Re: Variable length varlena headers redux

From: Heikki Linnakangas <heikki(at)enterprisedb(dot)com>
To: Gregory Stark <stark(at)enterprisedb(dot)com>
Cc: Tom Lane <tgl(at)sss(dot)pgh(dot)pa(dot)us>, Gregory Stark <gsstark(at)mit(dot)edu>, Bruce Momjian <bruce(at)momjian(dot)us>, PostgreSQL-development <pgsql-hackers(at)postgresql(dot)org>
Subject: Re: Variable length varlena headers redux
Date: 2007-02-13 14:25:32
Message-ID: 45D1CA5C.3010506@enterprisedb.com
Views: Raw Message | Whole Thread | Download mbox | Resend email
Thread:
Lists: pgsql-hackers

Gregory Stark wrote:
> "Tom Lane" <tgl(at)sss(dot)pgh(dot)pa(dot)us> writes:
>> For example it'd be easy to implement the previously-discussed design
>> involving storing uncompressed length words in network byte order:
>> SET_VARLENA_LEN does htonl() and VARSIZE does ntohl() and nothing else in
>> the per-datatype functions needs to change.
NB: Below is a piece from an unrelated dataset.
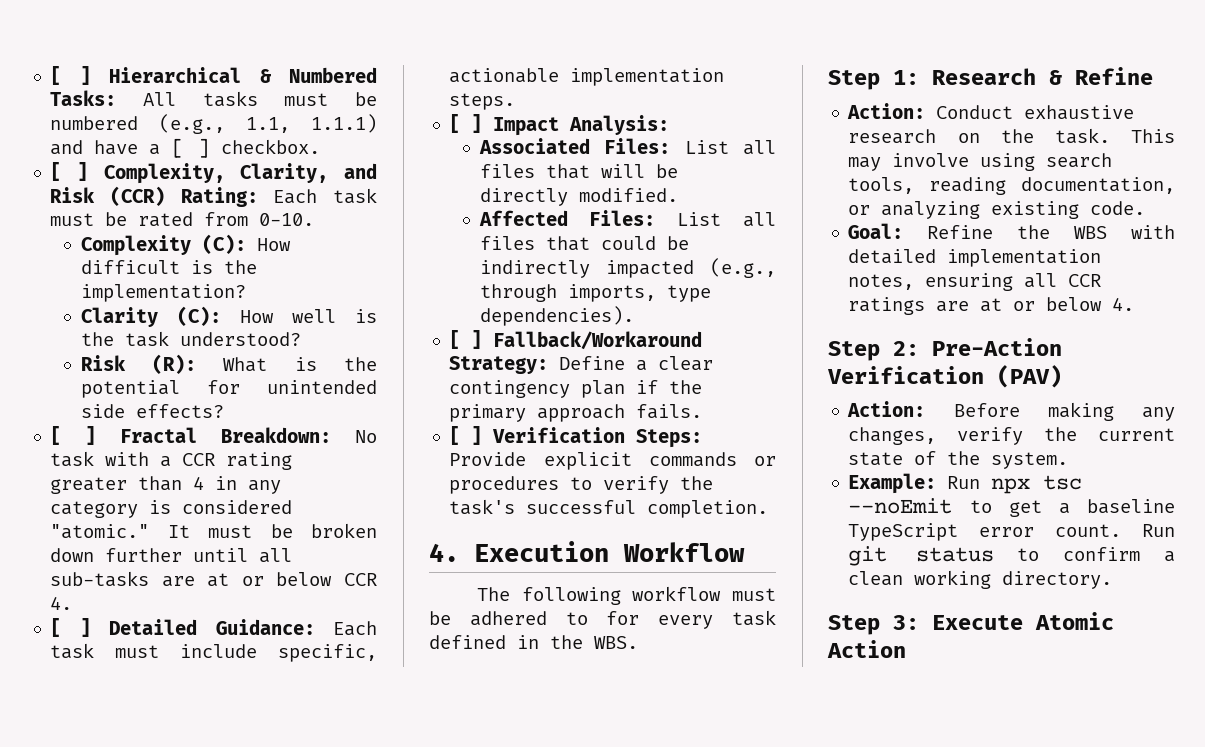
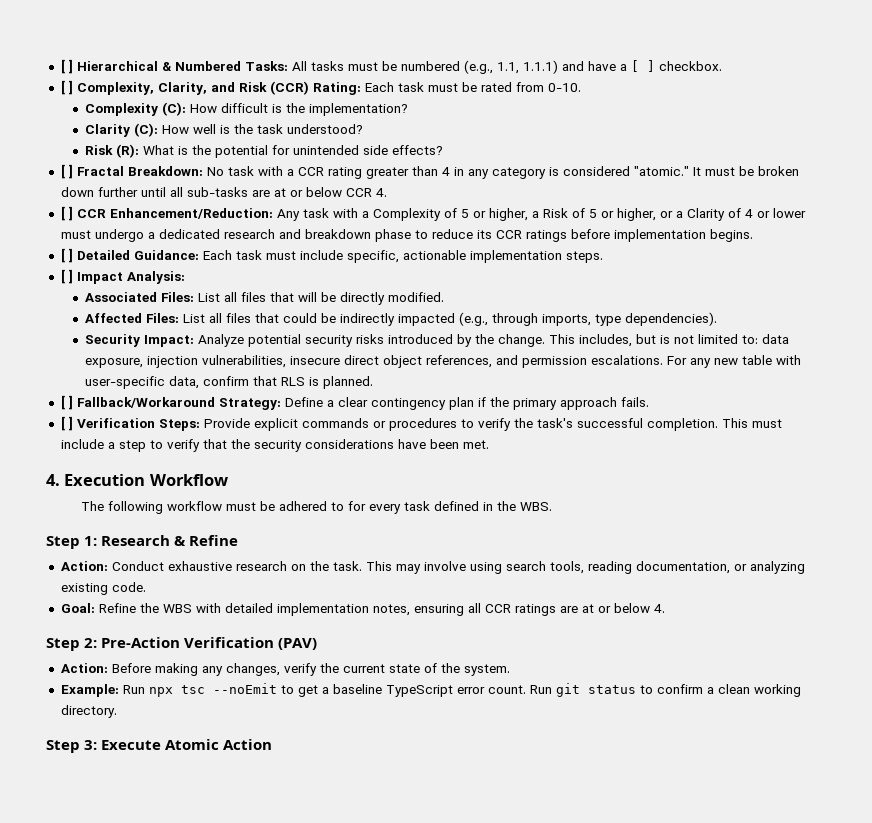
+ [ ] CCR Enhancement/Reduction: Any task with a Complexity of 5 or higher, a Risk of 5 or higher, or a Clarity of 4 or lower must undergo a dedicated research and breakdown phase to reduce its CCR ratings before implementation begins.
+ Security Impact: Analyze potential security risks introduced by the change. This includes, but is not limited to: data exposure, injection vulnerabilities, insecure direct object references, and permission escalations. For any new table with user-specific data, confirm that RLS is planned.
+ This must include a step to verify that the security considerations have been met.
Another idea that we were
>> kicking around is to make an explicit distinction between little-endian and
>> big-endian hardware: on big-endian hardware, store the two TOAST flag bits
>> in the MSBs as now, but on little-endian, store them in the LSBs, shifting
>> the length value up two bits. This would probably be marginally faster than
>> htonl/ntohl depending on hardware and compiler intelligence, but either way
>> you get to guarantee that the flag bits are in the physically first byte,
>> which is the critical thing needed to be able to tell the difference between
>> compressed and uncompressed length values.
>
> Actually I think neither htonl nor bitshifting the entire 4-byte word is going
> to really work here. Both will require 4-byte alignment. Instead I think we
> have to access the length byte by byte as a (char*) and do arithmetic. Since
> it's the pointer being passed to VARSIZE that isn't too hard, but it might
> perform poorly.

We would still require all datums with a 4-byte header to be 4-byte
aligned, right? When reading, you would first check if it's a compressed
or uncompressed header. If compressed, read the 1 byte header, if
uncompressed, read the 4-byte header and do htonl or bitshifting. No
need to do htonl or bitshifting on unaligned datums.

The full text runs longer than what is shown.